LISTED RECORDS Start Marker

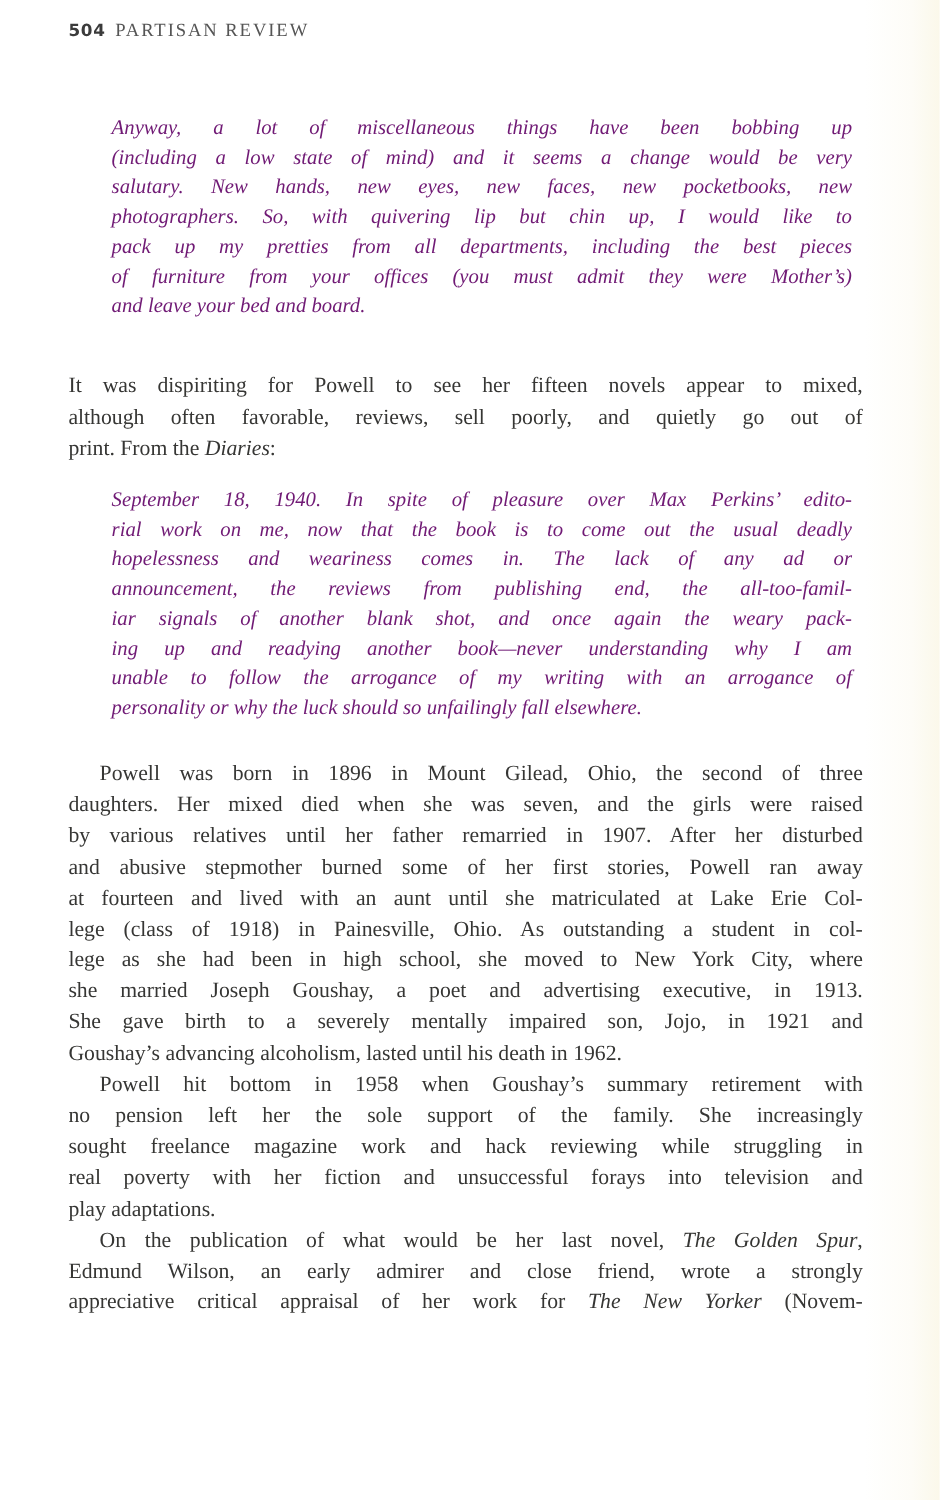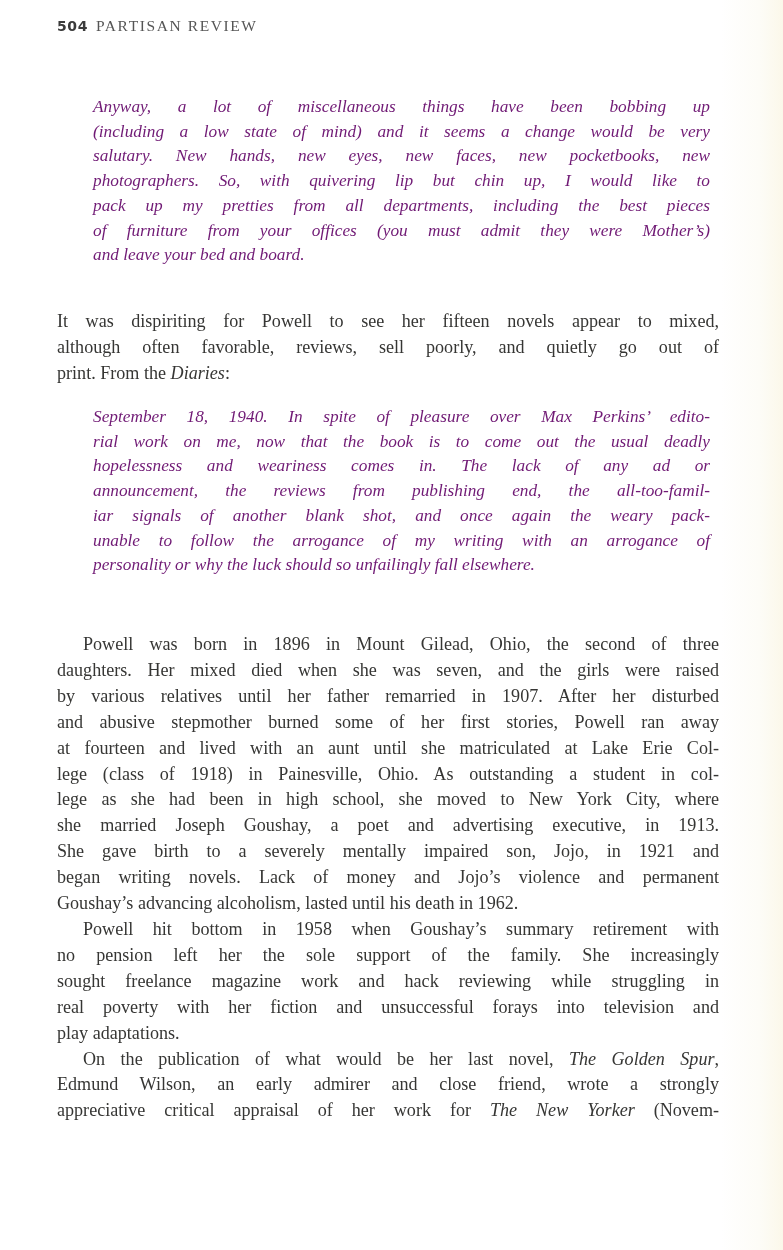--- a/index.html
+++ b/index.html
@@ -71,6 +71,7 @@
     <span class="line">hopelessness and weariness comes in. The lack of any ad or</span>
     <span class="line">announcement, the reviews from publishing end, the all-too-famil-</span>
     <span class="line">iar signals of another blank shot, and once again the weary pack-</span>
+    <span class="line">ing up and readying another book—never understanding why I am</span>
     <span class="line">unable to follow the arrogance of my writing with an arrogance of</span>
     <span class="line last">personality or why the luck should so unfailingly fall elsewhere.</span>
   </div>

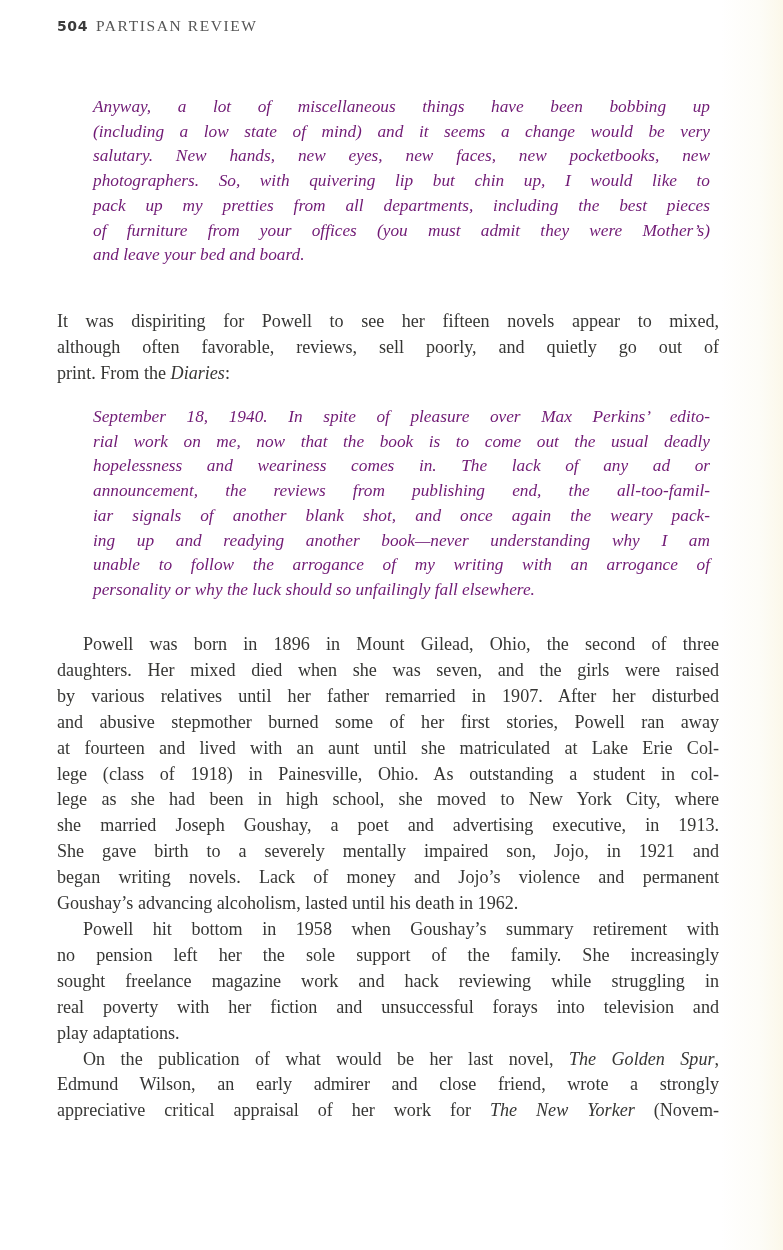--- a/index.html
+++ b/index.html
@@ -87,7 +87,6 @@
       <span class="line">lege as she had been in high school, she moved to New York City, where</span>
       <span class="line">she married Joseph Goushay, a poet and advertising executive, in 1913.</span>
       <span class="line">She gave birth to a severely mentally impaired son, Jojo, in 1921 and</span>
-      <span class="line">began writing novels. Lack of money and Jojo’s violence and permanent</span>
       <span class="line last">Goushay’s advancing alcoholism, lasted until his death in 1962.</span>
     </div>
     <div>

LISTED RECORDS End Marker

EXERCISE OBJECTIVE :: The answer should be a single number: how many lines in the records contain "writing".

RESULT OF THIS EXERCISE :: 2